### INSTRUCTIONS TO FOLLOW
Exactly the line with "order number: 4576864701 -> 4576864071" and the lines that follow it, through the closing line of the entries, should be restated, with nothing left out or added.

##### DATASET CONTENT #####

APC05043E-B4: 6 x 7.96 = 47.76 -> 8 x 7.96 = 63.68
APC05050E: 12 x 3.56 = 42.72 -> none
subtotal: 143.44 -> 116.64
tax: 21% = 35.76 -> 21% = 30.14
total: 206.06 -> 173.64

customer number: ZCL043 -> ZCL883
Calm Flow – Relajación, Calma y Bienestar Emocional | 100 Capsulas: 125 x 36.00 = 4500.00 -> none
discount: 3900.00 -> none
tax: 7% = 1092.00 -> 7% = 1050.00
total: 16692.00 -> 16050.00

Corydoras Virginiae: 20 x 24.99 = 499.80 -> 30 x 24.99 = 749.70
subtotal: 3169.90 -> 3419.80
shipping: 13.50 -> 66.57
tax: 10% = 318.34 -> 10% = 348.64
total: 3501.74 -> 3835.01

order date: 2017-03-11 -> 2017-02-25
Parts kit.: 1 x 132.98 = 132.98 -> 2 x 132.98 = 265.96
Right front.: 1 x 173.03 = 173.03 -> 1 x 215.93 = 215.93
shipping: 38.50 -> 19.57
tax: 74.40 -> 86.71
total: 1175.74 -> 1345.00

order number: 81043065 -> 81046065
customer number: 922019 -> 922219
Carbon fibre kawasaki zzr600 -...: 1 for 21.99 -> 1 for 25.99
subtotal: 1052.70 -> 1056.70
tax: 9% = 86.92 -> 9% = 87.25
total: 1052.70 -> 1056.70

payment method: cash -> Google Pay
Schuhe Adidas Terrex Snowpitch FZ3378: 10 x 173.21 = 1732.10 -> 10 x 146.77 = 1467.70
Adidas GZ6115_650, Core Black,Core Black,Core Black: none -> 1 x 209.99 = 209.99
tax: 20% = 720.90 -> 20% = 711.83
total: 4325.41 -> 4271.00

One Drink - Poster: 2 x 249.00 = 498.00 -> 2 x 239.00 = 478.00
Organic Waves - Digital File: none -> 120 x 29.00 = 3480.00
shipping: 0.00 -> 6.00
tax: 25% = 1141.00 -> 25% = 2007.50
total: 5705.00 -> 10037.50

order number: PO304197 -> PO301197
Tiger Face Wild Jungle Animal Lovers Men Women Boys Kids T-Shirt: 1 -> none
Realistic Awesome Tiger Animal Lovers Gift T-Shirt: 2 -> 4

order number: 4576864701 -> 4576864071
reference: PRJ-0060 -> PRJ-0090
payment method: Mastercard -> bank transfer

#####

### SOLVED EXERCISE
order number: 4576864701 -> 4576864071
reference: PRJ-0060 -> PRJ-0090
payment method: Mastercard -> bank transfer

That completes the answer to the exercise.